* RECORDS PROVIDED:
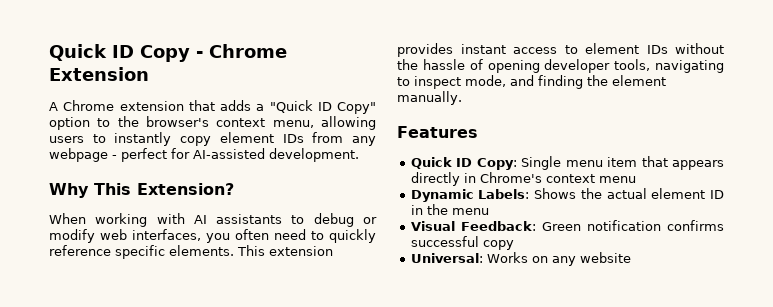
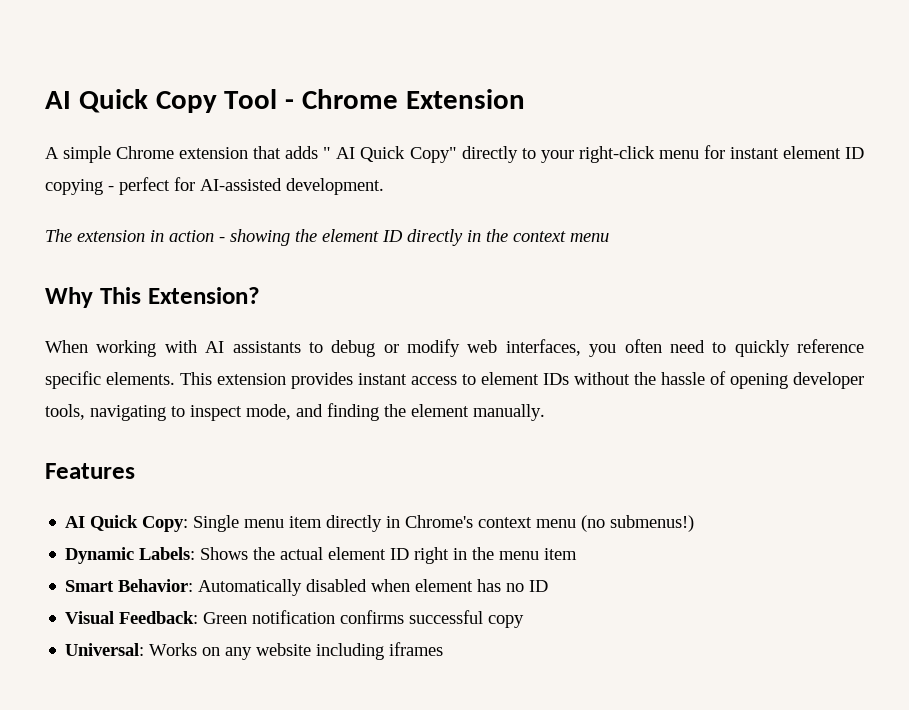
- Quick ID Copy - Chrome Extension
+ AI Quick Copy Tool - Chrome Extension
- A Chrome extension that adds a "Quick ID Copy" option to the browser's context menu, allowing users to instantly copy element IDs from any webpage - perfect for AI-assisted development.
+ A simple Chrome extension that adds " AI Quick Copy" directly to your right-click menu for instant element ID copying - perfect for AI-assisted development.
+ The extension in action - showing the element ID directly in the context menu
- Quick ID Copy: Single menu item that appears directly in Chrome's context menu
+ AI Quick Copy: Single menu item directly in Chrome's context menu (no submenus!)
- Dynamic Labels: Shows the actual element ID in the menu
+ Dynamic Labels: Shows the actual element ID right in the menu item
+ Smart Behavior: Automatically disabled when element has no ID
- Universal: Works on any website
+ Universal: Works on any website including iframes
...
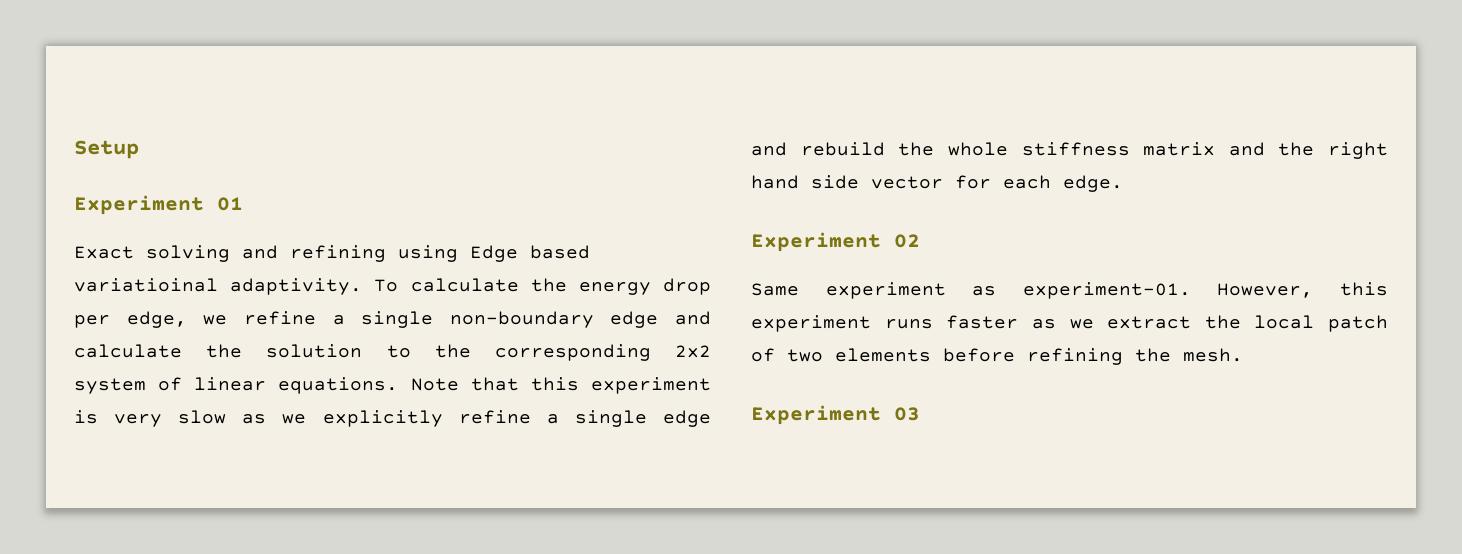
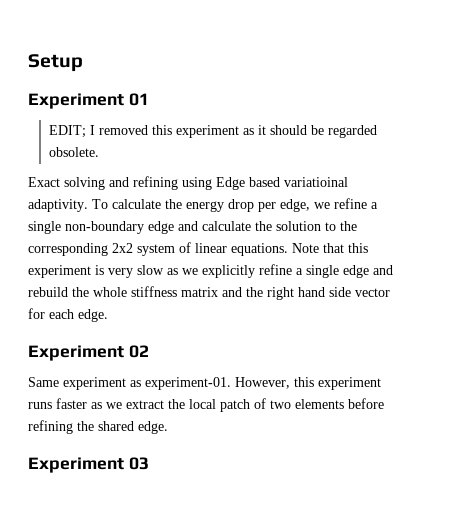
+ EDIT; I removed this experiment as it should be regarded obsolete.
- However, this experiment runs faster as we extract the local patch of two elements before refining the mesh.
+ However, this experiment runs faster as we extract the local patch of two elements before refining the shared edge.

* TASK BRIEF:
Wherever "experiment" occurs in the records above, copy the line it sits in.

* RESULT OF THE TASK:
+ EDIT; I removed this experiment as it should be regarded obsolete.
- However, this experiment runs faster as we extract the local patch of two elements before refining the mesh.
+ However, this experiment runs faster as we extract the local patch of two elements before refining the shared edge.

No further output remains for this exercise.